● Brief: Once the pictures are set aside, transcribe each line of the listing exactly.
Start of Data for analysis
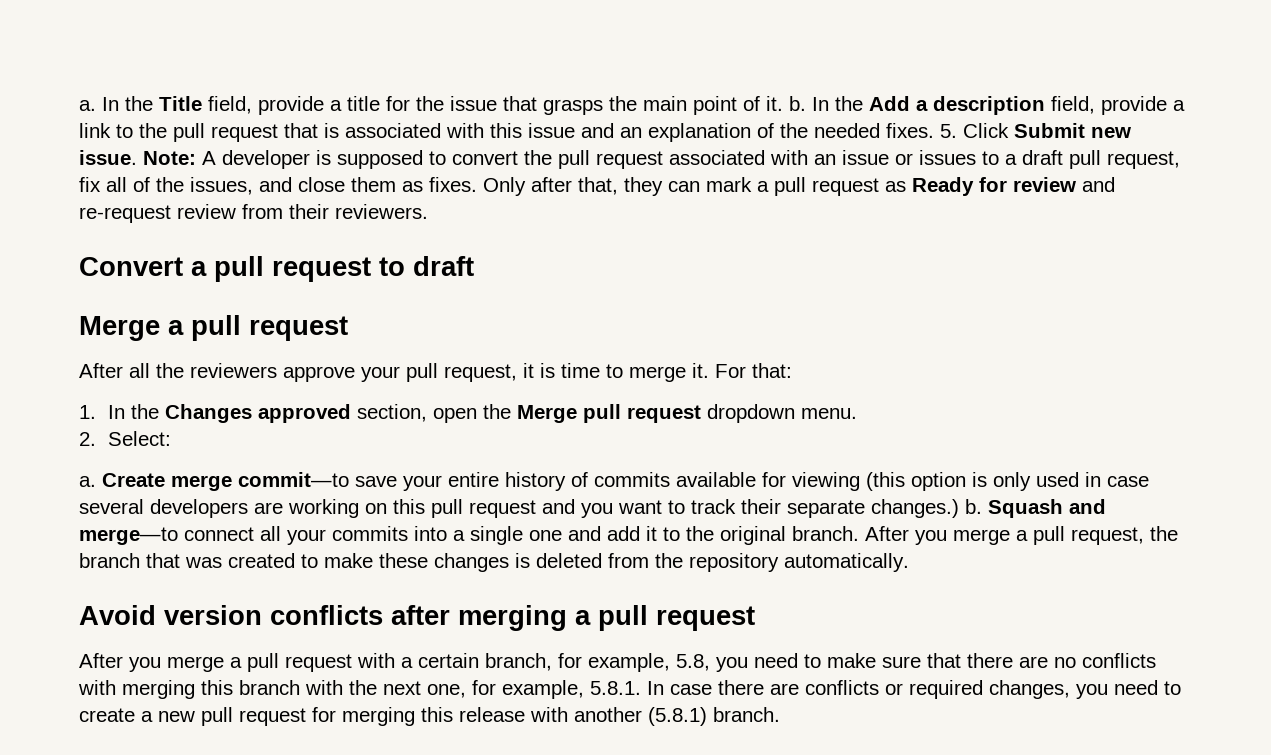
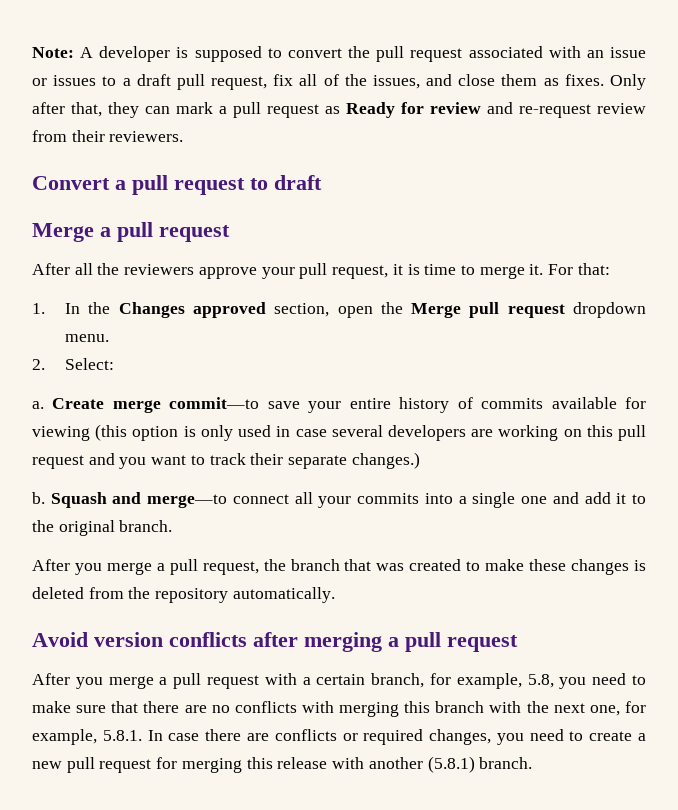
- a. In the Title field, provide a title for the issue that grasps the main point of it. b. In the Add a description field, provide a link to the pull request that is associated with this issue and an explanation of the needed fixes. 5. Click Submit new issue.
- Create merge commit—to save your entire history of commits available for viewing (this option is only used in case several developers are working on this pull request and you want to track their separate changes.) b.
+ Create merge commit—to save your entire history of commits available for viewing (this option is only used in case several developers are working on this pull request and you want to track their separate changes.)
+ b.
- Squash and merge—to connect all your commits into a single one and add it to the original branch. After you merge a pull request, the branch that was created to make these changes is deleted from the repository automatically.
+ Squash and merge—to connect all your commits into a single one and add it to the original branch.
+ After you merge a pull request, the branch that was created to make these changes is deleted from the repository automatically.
End of Data for analysis
● Task solution:
- a. In the Title field, provide a title for the issue that grasps the main point of it. b. In the Add a description field, provide a link to the pull request that is associated with this issue and an explanation of the needed fixes. 5. Click Submit new issue.
- Create merge commit—to save your entire history of commits available for viewing (this option is only used in case several developers are working on this pull request and you want to track their separate changes.) b.
+ Create merge commit—to save your entire history of commits available for viewing (this option is only used in case several developers are working on this pull request and you want to track their separate changes.)
+ b.
- Squash and merge—to connect all your commits into a single one and add it to the original branch. After you merge a pull request, the branch that was created to make these changes is deleted from the repository automatically.
+ Squash and merge—to connect all your commits into a single one and add it to the original branch.
+ After you merge a pull request, the branch that was created to make these changes is deleted from the repository automatically.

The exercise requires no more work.